Pizza Hut co-founder Frank Carney dies from pneumonia

Frank Carney was a 19-year-old student at Wichita State University when he and his 26-year-old brother, Dan, borrowed $600 from their mother to start a pizza business in 1958 near their family’s Carney’s Market.

Agencies
Wichita: Frank Carney, who with his brother started the Pizza Hut empire in Wichita, died on Wednesday from pneumonia. He was 82. Carney had recently recovered from Covid-19, but had Alzheimer’s disease for more than a decade, the Wichita Eagle reported.
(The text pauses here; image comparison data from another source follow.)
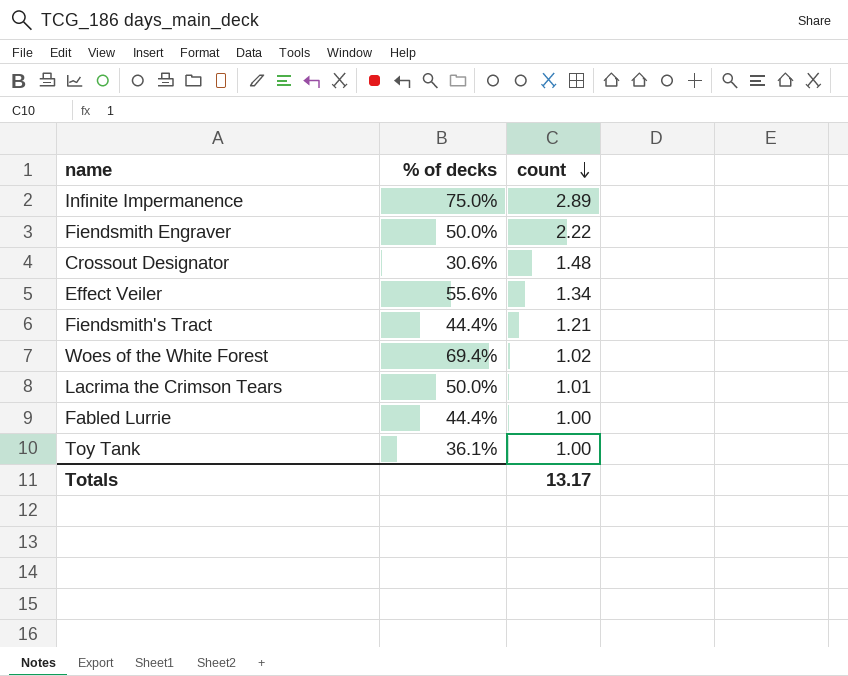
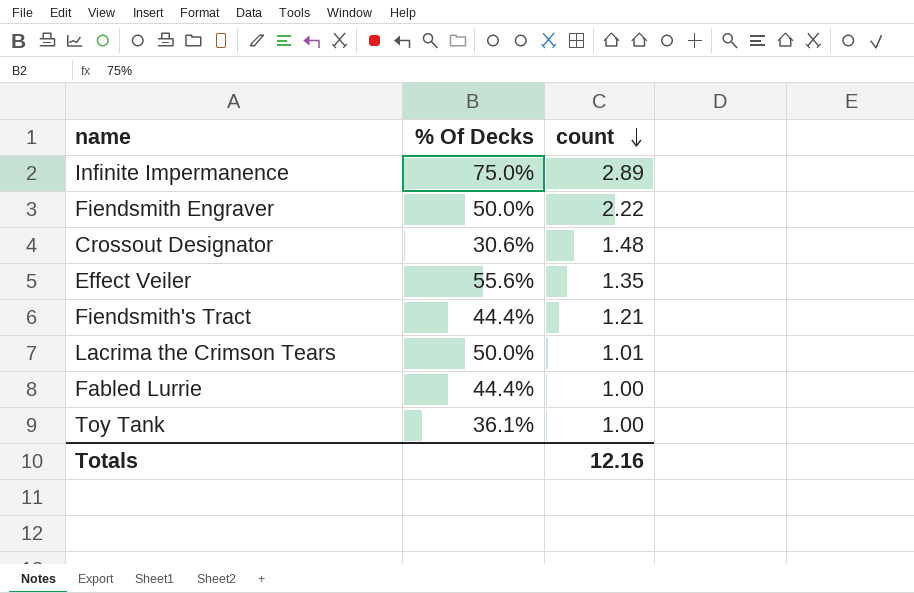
column name: % of decks -> % Of Decks
row Woes of the White Forest: 69.4% | 1.02 -> none
Effect Veiler | count: 1.34 -> 1.35
Totals | count: 13.17 -> 12.16

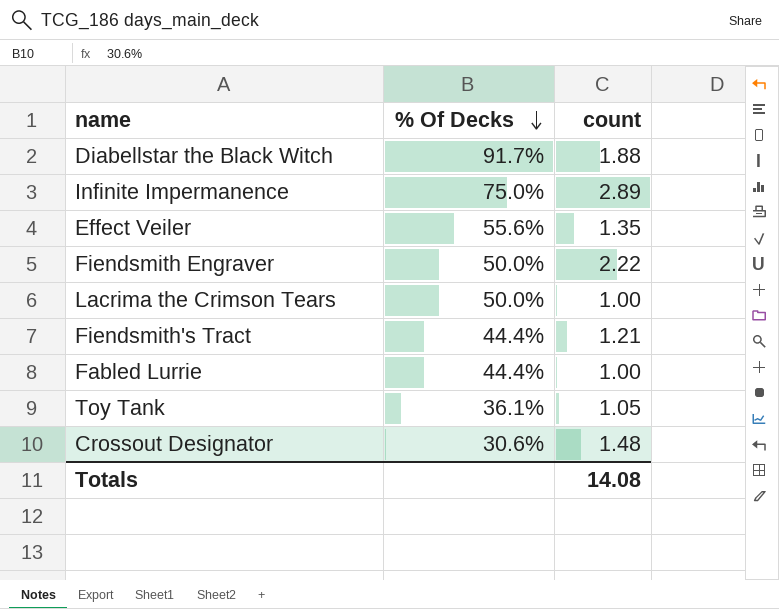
row order: count descending -> % Of Decks descending
row Diabellstar the Black Witch: none -> 91.7% | 1.88
Lacrima the Crimson Tears | count: 1.01 -> 1.00
Toy Tank | count: 1.00 -> 1.05
Totals | count: 12.16 -> 14.08

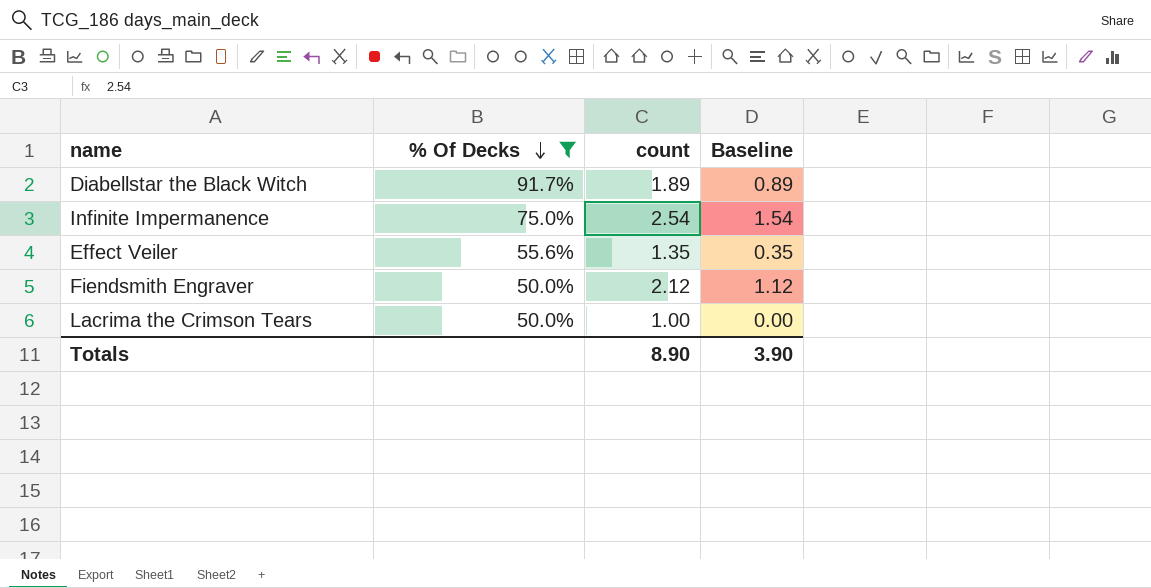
filter: none -> % Of Decks >= 50.0%
column Baseline | formula: none -> [count] - 1
Diabellstar the Black Witch | count: 1.88 -> 1.89
Infinite Impermanence | count: 2.89 -> 2.54
Fiendsmith Engraver | count: 2.22 -> 2.12
Totals | count: 14.08 -> 8.90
He died at 4:30 a.m. at an assisted living facility in Wichita, his wife and brother told the Eagle.

Frank Carney was a 19-year-old student at Wichita State University when he and his 26-year-old brother, Dan, borrowed $600 from their mother to start a pizza business in 1958 near their family’s Carney’s Market.

“When you are starting a business that’s going to pay your way through college, you don’t even think about what the economy is doing,” Carney once told a 1992 entrepreneurship conference at Wichita State.


“We didn’t care about who was in the White House or what the unemployment rate was,“ he said. ”The entrepreneur, all he thinks about is: Is there a market for the product? Can I sell it?”

PepsiCo bought Pizza Hut for $300 million in 1977.